There are two primary ways to take day trips in Tasmania, by car or by tour. Some places do have a once-a-day shuttle bus from Hobart if you don’t want a full tour. I’ve outlined the best options with each of the day trips from Hobart below. But before you decide, make sure to read the following post: Should You Rent a Car in Tasmania Australia? Also see our Best Things to Do in Hobart Guide to help plan your trip as a whole.

Tasmania National Parks Pass

It’s hard not to stumble into a National Park in Tasmania. They’re home to many of the state’s key attractions and cover a large swath of the island. A Parks Pass is required to enter the National Parks. It’s mostly on the honor system, but they do check sometimes.

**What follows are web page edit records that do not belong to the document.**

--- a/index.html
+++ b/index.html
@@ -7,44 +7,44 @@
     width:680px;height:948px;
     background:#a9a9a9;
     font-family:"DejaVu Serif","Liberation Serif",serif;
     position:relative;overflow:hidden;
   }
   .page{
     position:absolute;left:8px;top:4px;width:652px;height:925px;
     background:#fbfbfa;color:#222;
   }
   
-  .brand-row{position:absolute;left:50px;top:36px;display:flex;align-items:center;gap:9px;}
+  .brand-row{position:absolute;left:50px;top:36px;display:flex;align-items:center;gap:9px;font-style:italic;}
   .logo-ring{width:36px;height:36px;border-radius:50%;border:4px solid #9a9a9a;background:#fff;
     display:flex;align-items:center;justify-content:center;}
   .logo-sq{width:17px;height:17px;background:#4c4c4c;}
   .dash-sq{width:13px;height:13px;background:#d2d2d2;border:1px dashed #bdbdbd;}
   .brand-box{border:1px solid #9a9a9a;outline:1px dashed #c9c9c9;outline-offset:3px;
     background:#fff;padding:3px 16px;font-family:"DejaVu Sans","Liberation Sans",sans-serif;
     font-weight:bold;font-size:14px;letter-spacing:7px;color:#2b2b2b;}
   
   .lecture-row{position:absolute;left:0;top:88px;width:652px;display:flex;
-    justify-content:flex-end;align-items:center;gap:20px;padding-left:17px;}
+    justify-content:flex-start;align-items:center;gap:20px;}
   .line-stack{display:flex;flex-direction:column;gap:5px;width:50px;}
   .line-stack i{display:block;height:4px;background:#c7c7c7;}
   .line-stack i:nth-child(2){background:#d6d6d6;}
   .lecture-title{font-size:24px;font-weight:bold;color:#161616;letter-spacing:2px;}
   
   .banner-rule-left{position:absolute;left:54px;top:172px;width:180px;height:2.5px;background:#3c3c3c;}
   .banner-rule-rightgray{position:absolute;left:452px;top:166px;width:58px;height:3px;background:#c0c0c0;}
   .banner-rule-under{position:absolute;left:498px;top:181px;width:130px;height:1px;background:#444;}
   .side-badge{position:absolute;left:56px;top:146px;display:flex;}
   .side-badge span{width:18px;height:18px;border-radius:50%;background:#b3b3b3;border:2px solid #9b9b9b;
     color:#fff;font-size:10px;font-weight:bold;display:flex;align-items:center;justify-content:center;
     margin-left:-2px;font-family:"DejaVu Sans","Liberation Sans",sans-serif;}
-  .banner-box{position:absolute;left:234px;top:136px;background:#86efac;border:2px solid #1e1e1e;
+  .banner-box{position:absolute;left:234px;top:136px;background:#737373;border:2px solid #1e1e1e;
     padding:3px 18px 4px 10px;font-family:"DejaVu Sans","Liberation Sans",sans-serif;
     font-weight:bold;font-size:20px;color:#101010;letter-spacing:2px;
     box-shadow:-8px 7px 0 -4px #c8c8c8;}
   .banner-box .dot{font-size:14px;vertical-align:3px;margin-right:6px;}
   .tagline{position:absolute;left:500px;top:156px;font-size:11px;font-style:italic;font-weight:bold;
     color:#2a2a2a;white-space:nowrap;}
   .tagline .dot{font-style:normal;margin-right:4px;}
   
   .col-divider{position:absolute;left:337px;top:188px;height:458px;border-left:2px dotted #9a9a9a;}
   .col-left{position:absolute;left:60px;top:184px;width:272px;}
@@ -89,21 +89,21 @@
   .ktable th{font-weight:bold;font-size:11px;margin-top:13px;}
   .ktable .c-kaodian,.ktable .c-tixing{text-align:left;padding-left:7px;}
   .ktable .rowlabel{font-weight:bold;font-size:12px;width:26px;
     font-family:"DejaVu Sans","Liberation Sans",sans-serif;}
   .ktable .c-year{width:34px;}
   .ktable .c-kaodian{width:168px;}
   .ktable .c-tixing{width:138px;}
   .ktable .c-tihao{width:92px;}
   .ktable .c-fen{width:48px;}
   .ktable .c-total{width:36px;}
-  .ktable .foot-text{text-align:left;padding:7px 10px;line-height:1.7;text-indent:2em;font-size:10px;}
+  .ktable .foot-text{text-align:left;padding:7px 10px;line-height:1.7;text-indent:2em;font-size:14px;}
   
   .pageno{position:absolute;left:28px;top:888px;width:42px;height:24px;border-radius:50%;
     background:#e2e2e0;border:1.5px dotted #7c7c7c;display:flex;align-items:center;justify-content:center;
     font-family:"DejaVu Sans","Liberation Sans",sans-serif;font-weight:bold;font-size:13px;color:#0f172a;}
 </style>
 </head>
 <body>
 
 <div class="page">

If you’re taking day trips by tour, the tour usually covers your entry. But if you are driving, you’ll need to purchase a Parks Pass at a park visitor’s center or the tourist information center in Hobart. It will cover everyone in your car, even if you’re going to Maria Island (without your car). If visiting National Parks on more than two days, they recommend a Holiday Pass, which is unlimited for 2 months. If you will be renting different cars, let them know when you purchase the Pass. For more specifics, check out Tasmania Parks & Wildlife.

Personalized Detours

I’ve noted some specific detours we recommend with these day trips from Hobart. But Tasmania is also home to many local farms, distilleries, wineries, breweries, and cideries. Some of them have shops and tastings. If interested in these types of stopovers, search Google maps to discover any open options on your journey before heading out.

5 Amazing Day Trips from Hobart Tasmania! Pictured: Painted Cliffs on Maria Island

The 5 Best Day Trips from Hobart Tasmania

Nearly 50% of Tasmania is managed by Tasmania Parks & Wildlife. This includes 3 World Heritage Areas, 19 national parks, and more than 800 reserves. Needless to say, there is a lot to explore. But these are the day trips from Hobart that I’d recommend starting with. They beautifully cover the diversity of Tasmania, all within 90 minutes of the capital city.

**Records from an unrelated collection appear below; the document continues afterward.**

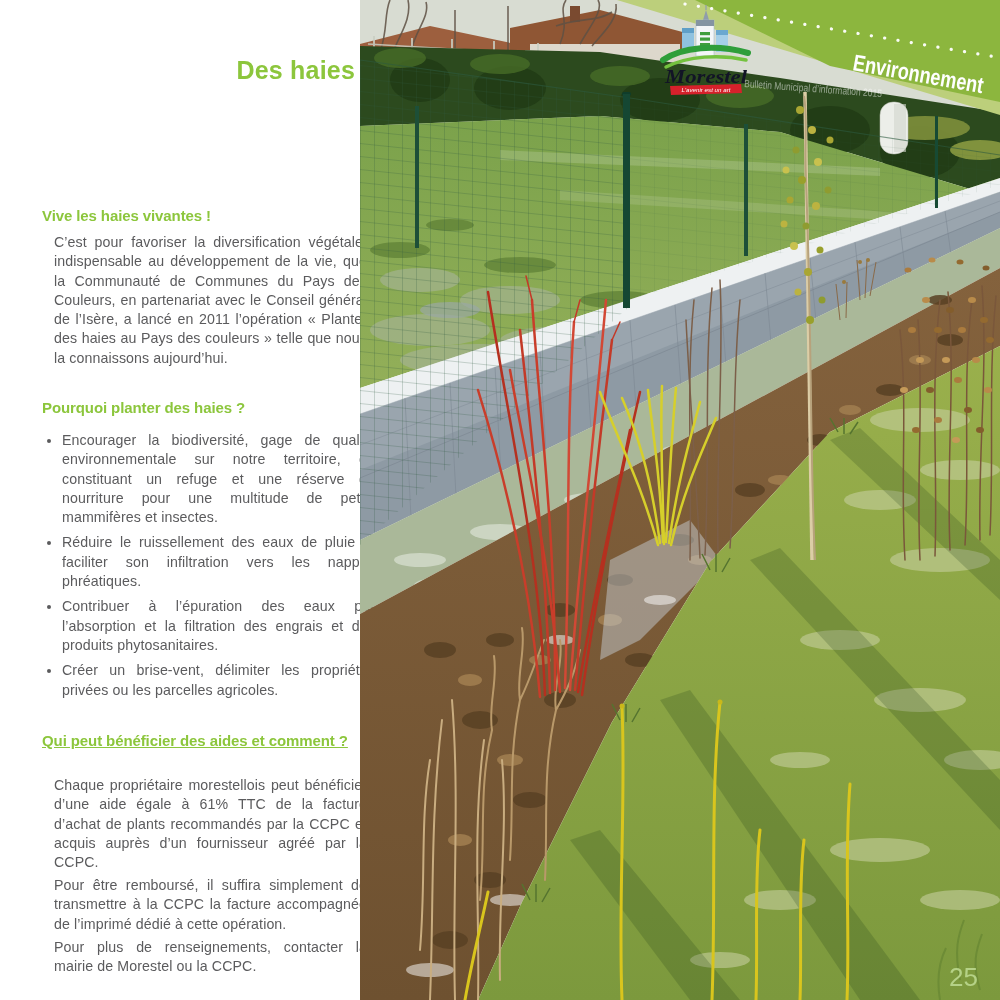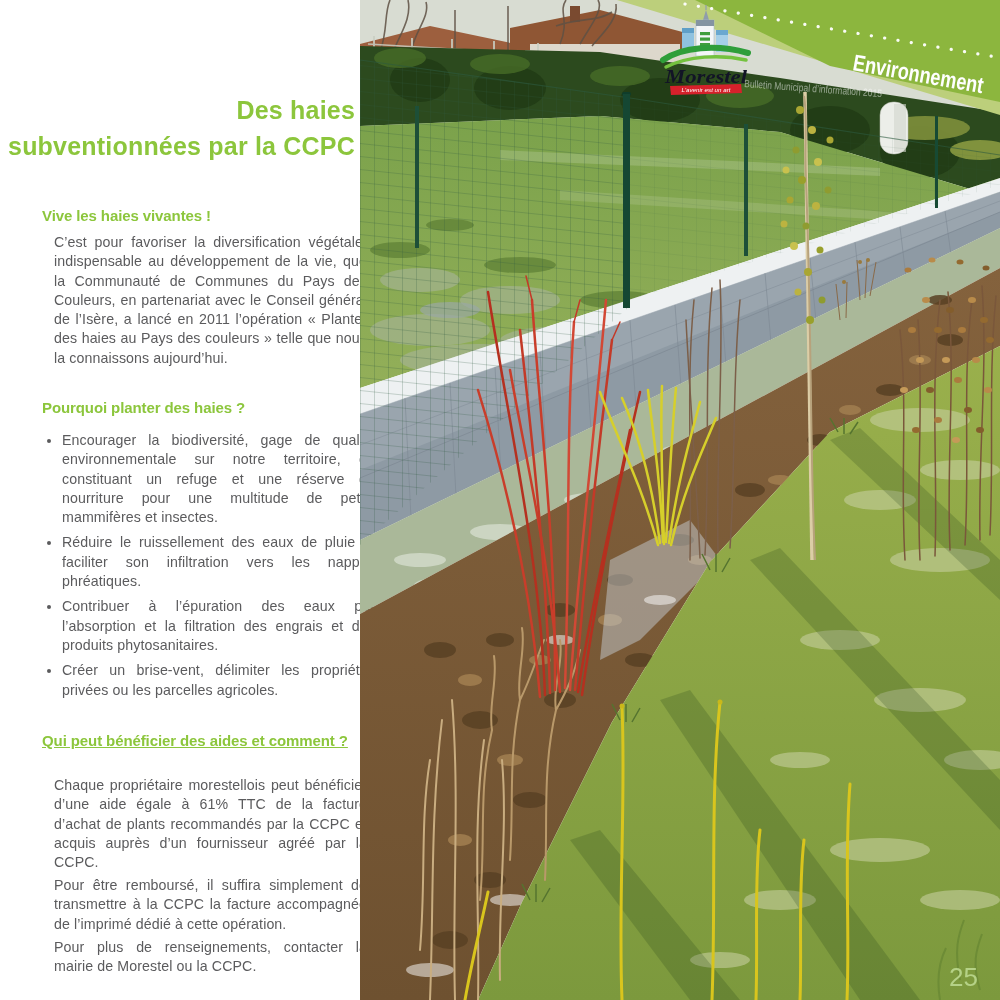--- a/index.html
+++ b/index.html
@@ -1,20 +1,20 @@
 <!DOCTYPE html>
 <html><head>
 <meta charset="utf-8">
 <style>
   html,body{margin:0;padding:0;background:#fff;}
   .page{position:relative;width:1000px;height:1000px;background:#ffffff;overflow:hidden;
         font-family:"Liberation Sans",sans-serif;}
   .left-col{position:absolute;left:0;top:0;width:360px;height:1000px;}
   .title{position:absolute;left:0px;top:52px;width:355px;text-align:right;
-         color:#8cc63c;font-weight:bold;font-size:25px;line-height:36px;letter-spacing:.2px;margin-top:40px;}
+         color:#8cc63c;font-weight:bold;font-size:25px;line-height:36px;letter-spacing:.2px;}
   .title div{white-space:nowrap;}
   .h2{position:absolute;left:42px;width:318px;color:#8cc63c;font-weight:bold;
       font-size:15px;line-height:19px;white-space:nowrap;letter-spacing:-.1px;}
   .h-intro{top:186px;margin-top:20px;} .h-why{top:398px;} .h-who{top:731px;text-decoration:underline;}
   .body-text{position:absolute;left:42px;width:313px;font-size:14.2px;line-height:19.3px;
       text-align:justify;color:#5b5b5d;margin:12px;letter-spacing:.1px;}
   .p-intro{top:221px;} .p-who1{top:764px;} .p-who2{top:864px;} .p-who3{top:926px;}
   ul.bullets{position:absolute;left:42px;top:431px;width:313px;margin:0;padding:0 0 0 20px;
       list-style:disc outside;}
   ul.bullets li{font-size:14.2px;line-height:19.3px;text-align:justify;color:#5b5b5d;
@@ -26,21 +26,20 @@
 </style>
 </head>
 <body>
 
 <div class="page">
 
   <div class="left-col">
 
     <div class="title">
       <div>Des haies</div>
-      <div>subventionnées par la CCPC</div>
     </div>
 
     <div class="h2 h-intro">Vive les haies vivantes !</div>
     <p class="body-text p-intro">C’est pour favoriser la diversification végétale, indispensable au développement de la vie, que la Communauté de Communes du Pays des Couleurs, en partenariat avec le Conseil général de l’Isère, a lancé en 2011 l’opération « Planter des haies au Pays des couleurs » telle que nous la connaissons aujourd’hui.</p>
 
     <div class="h2 h-why">Pourquoi planter des haies ?</div>
     <ul class="bullets">
       <li>Encourager la biodiversité, gage de qualité environnementale sur notre territoire, en constituant un refuge et une réserve de nourriture pour une multitude de petits mammifères et insectes.</li>
       <li>Réduire le ruissellement des eaux de pluie et faciliter son infiltration vers les nappes phréatiques.</li>
       <li>Contribuer à l’épuration des eaux par l’absorption et la filtration des engrais et des produits phytosanitaires.</li>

Mt Field National Park & Junee Cave

If you can only fit in one day trip from Hobart, and you enjoy light hiking, I would make it Mt Field State Park. The vast Eastern side of Tasmania is relatively dry, but Mt. Field is the beginning of the temperate rainforest to the West. It’s dense with eucalyptus, fern trees, and mosses, and is also home to one of the loveliest trails: the Three Falls Circuit.

Three Falls Circuit & Tall Trees Loop

I was quite skeptical about seeing any “true” waterfalls, especially since it was late summer when we visited. But the Three Falls Circuit delivered in every way possible. Even though they weren’t at their fullest, each waterfall was stunning. And this was the easiest trail system I’ve ever encountered.

We parked at the visitor’s center, where we purchased our Parks Pass, and then walked out the back door, right onto the trail. Big signs keep you on track and tell you distances along the way. The trail starts as a paved, somewhat romantic path that cuts through an awesome giant fern forest to Russell Falls. It was a wide, multi-tiered waterfall, with about a dozen people coming and going as we admired it.

Horseshoe Falls was very close by, but the trail turned to dirt and went up some stairs, so the “crowd” thinned a little. It’s made of two cascades that connect in the stream to create a horseshoe shape. The water is surrounded by so much lush vegetation that this lovely spot feels almost tropical.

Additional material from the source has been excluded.